[Assigned task] Give every entry again, unchanged, and leave its images out.

[Information provided]
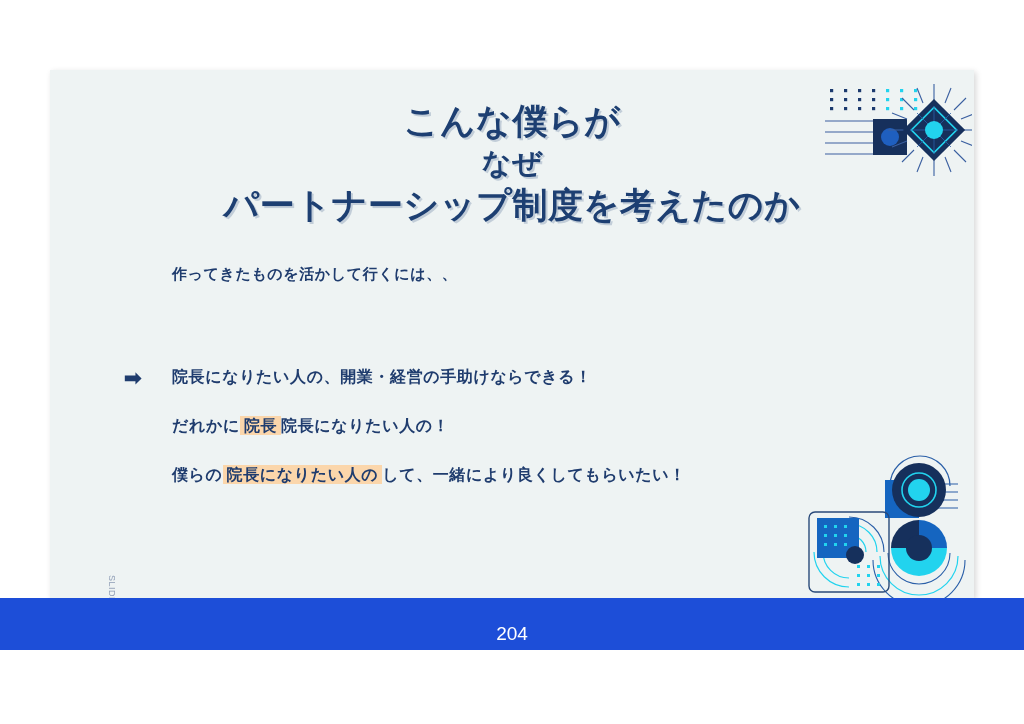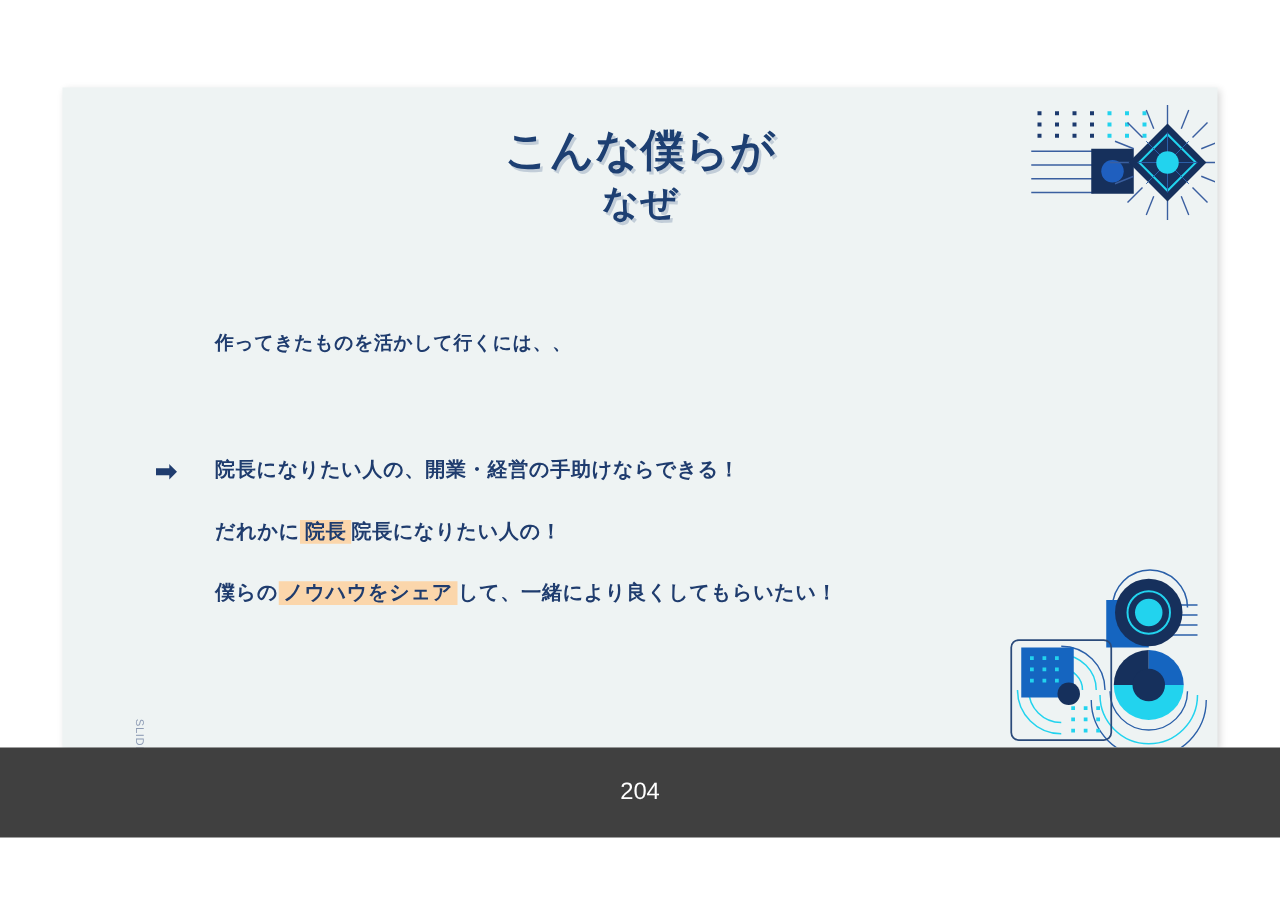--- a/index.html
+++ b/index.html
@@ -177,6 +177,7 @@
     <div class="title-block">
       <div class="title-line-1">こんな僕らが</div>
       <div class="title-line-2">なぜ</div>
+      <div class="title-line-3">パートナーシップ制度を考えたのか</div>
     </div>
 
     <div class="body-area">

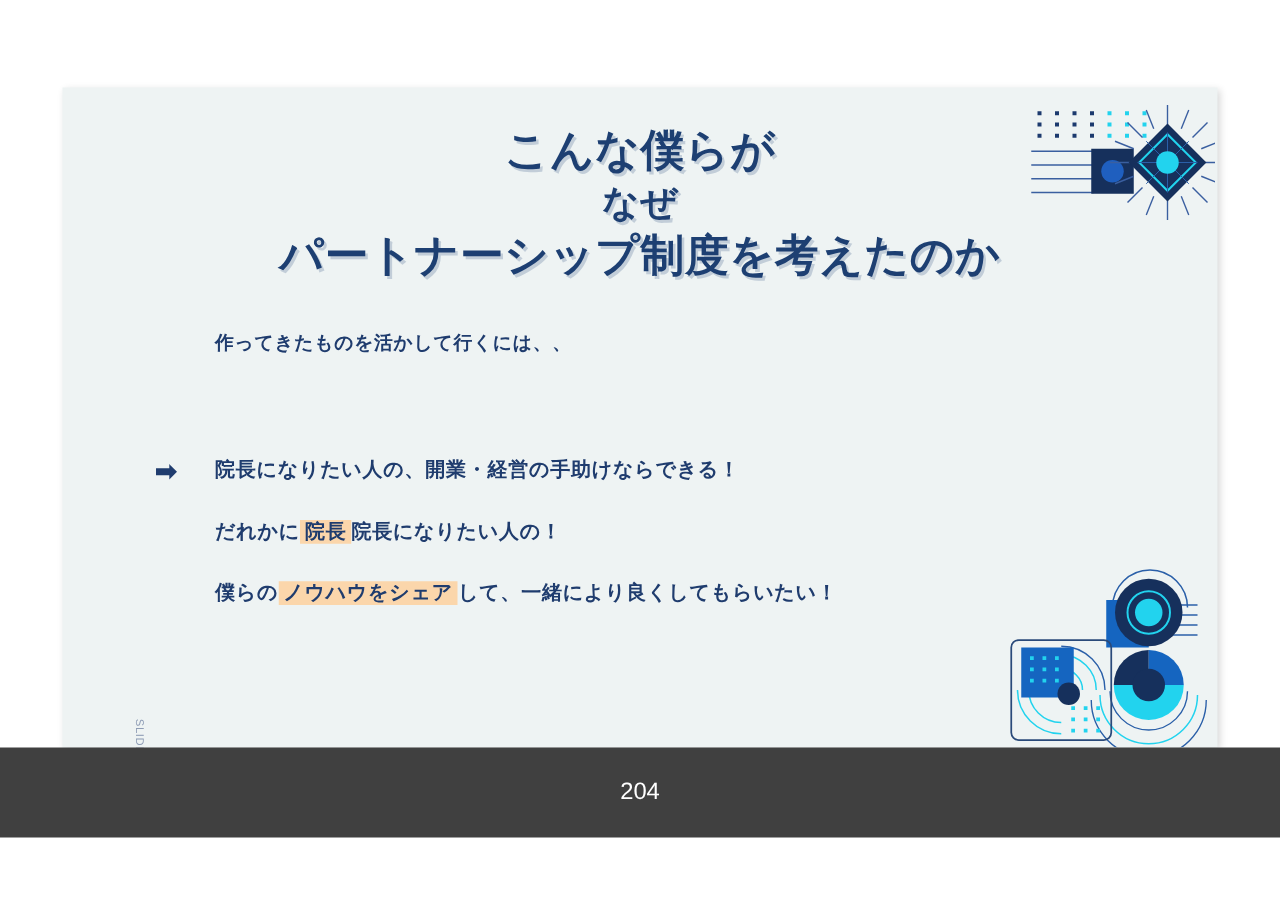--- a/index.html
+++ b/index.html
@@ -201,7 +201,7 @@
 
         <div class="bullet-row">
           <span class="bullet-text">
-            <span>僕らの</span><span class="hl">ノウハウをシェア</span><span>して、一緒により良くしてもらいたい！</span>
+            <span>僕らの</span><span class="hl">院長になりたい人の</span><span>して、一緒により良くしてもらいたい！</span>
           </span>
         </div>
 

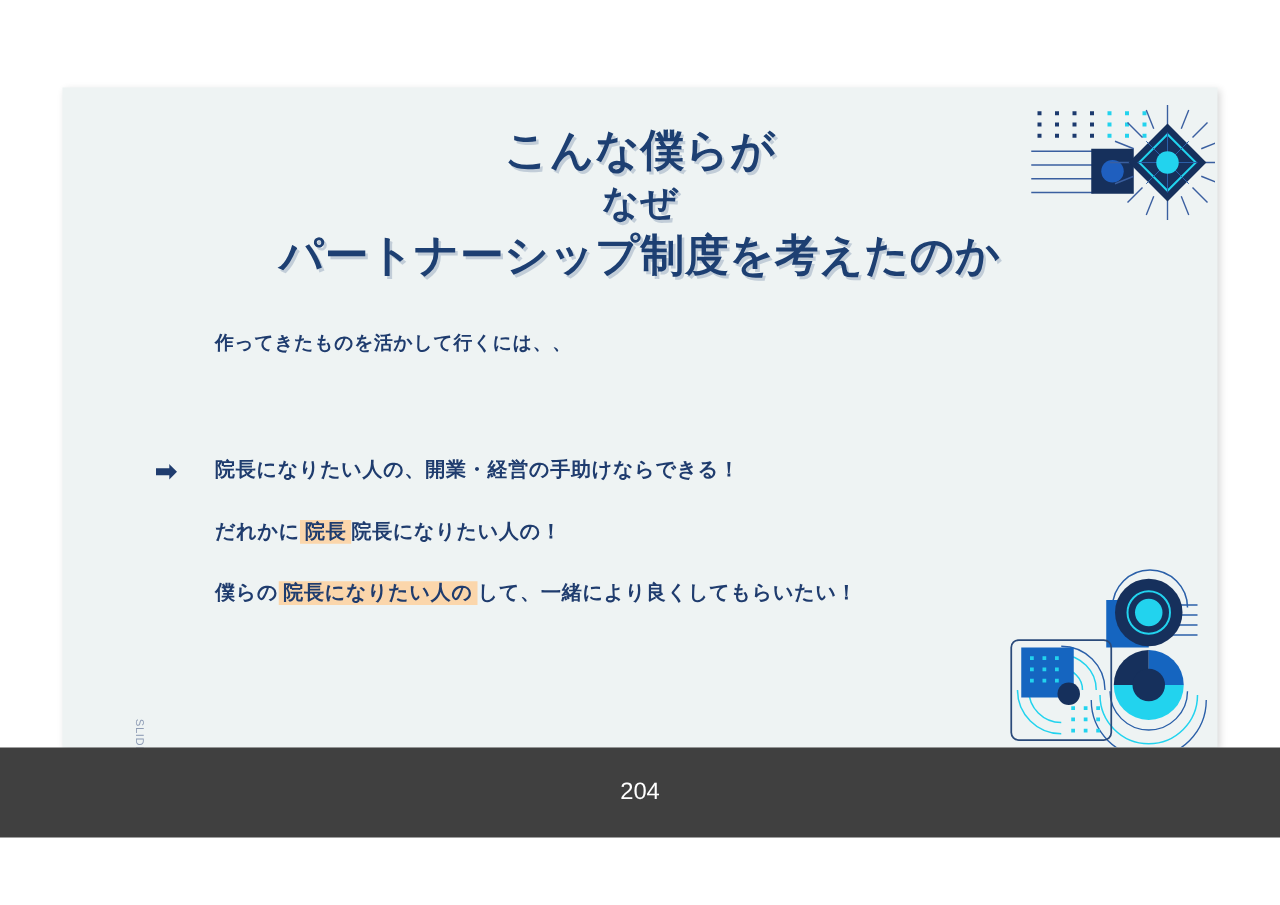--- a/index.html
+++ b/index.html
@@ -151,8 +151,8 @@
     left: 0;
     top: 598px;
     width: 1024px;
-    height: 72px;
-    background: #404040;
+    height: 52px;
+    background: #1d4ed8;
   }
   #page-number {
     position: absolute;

[Written response]
--- a/index.html
+++ b/index.html
@@ -177,6 +177,7 @@
     <div class="title-block">
       <div class="title-line-1">こんな僕らが</div>
       <div class="title-line-2">なぜ</div>
+      <div class="title-line-3">パートナーシップ制度を考えたのか</div>
     </div>
 
     <div class="body-area">

--- a/index.html
+++ b/index.html
@@ -201,7 +201,7 @@
 
         <div class="bullet-row">
           <span class="bullet-text">
-            <span>僕らの</span><span class="hl">ノウハウをシェア</span><span>して、一緒により良くしてもらいたい！</span>
+            <span>僕らの</span><span class="hl">院長になりたい人の</span><span>して、一緒により良くしてもらいたい！</span>
           </span>
         </div>
 

--- a/index.html
+++ b/index.html
@@ -151,8 +151,8 @@
     left: 0;
     top: 598px;
     width: 1024px;
-    height: 72px;
-    background: #404040;
+    height: 52px;
+    background: #1d4ed8;
   }
   #page-number {
     position: absolute;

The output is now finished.